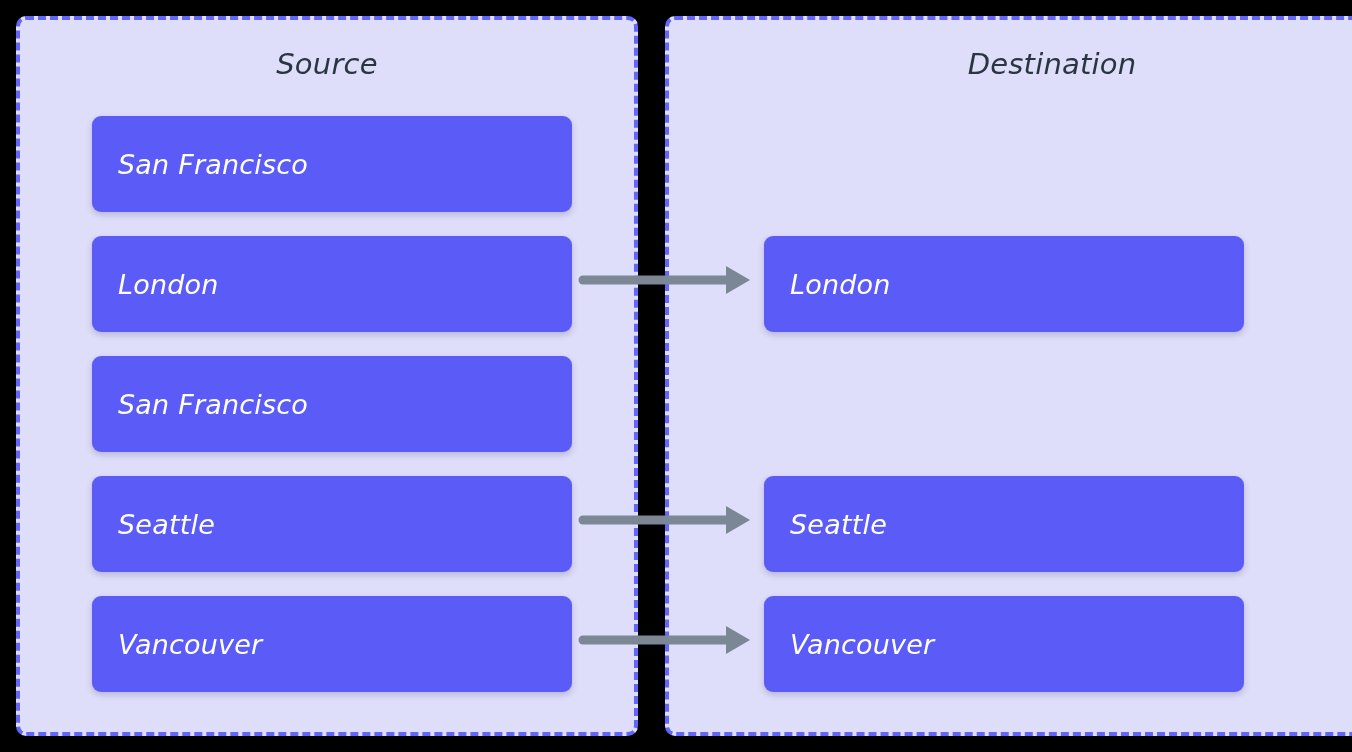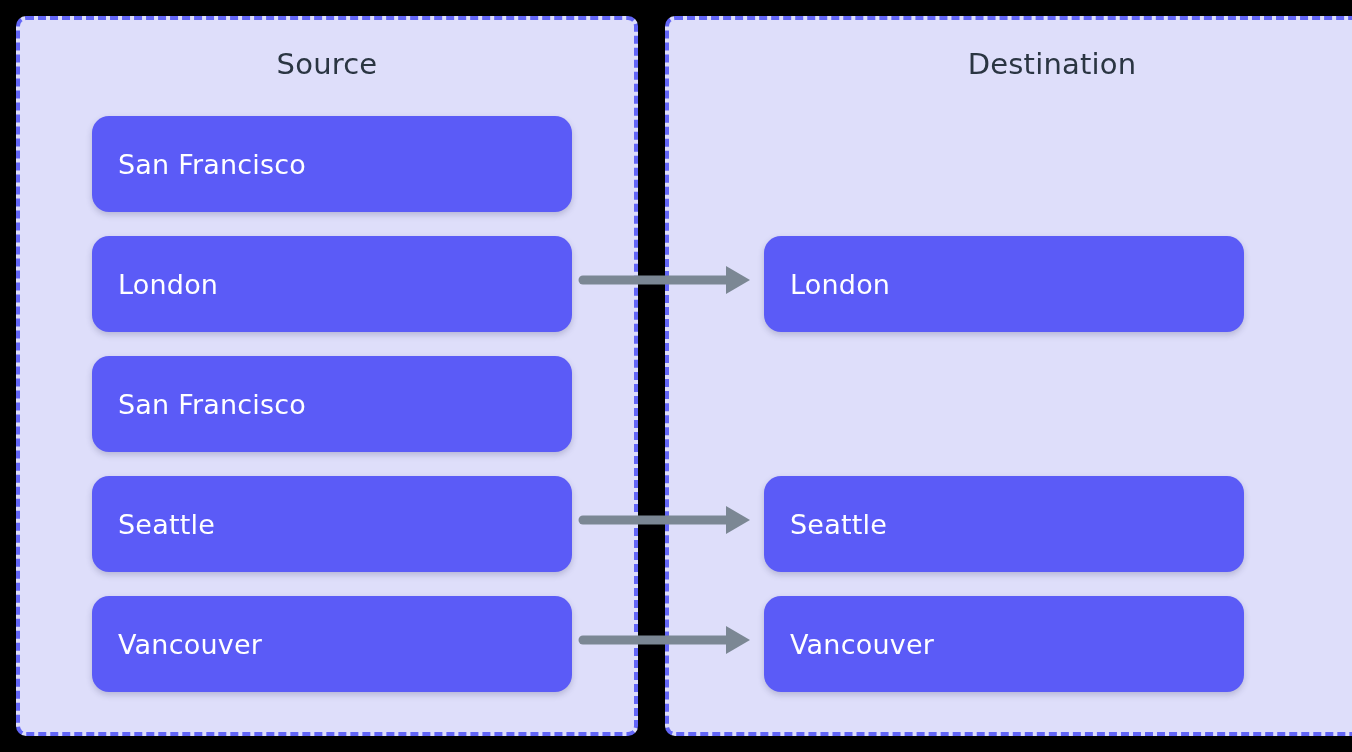--- a/index.html
+++ b/index.html
@@ -24,20 +24,21 @@
 
   
   .panel {
     position: absolute;
     top: 16px;
     height: 720px;
     background: #DEDEFA;
     border: 4px dashed #6366F7;
     border-radius: 10px;
     box-sizing: border-box;
+    font-style: italic;
   }
   #panel-source {
     left: 16px;
     width: 622px;
   }
   #panel-destination {
     left: 665px;
     width: 774px;
   }
 
@@ -67,21 +68,21 @@
     position: absolute;
     left: 0;
     width: 100%;
     height: 96px;
   }
   .node {
     position: absolute;
     top: 0;
     height: 96px;
     background: #5B5BF7;
-    border-radius: 17px;
+    border-radius: 9px;
     box-shadow: 0 3px 6px rgba(40, 40, 90, 0.22);
     box-sizing: border-box;
     display: flex;
     align-items: center;
   }
   #panel-source .node {
     left: 72px;
     width: 480px;
   }
   #panel-destination .node {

### [TRY IT]
In the data above, which lines include "border"? Return those lines.

### [FINAL ANSWER]
     border: 4px dashed #6366F7;
     border-radius: 10px;
     box-sizing: border-box;
-    border-radius: 17px;
+    border-radius: 9px;
     box-sizing: border-box;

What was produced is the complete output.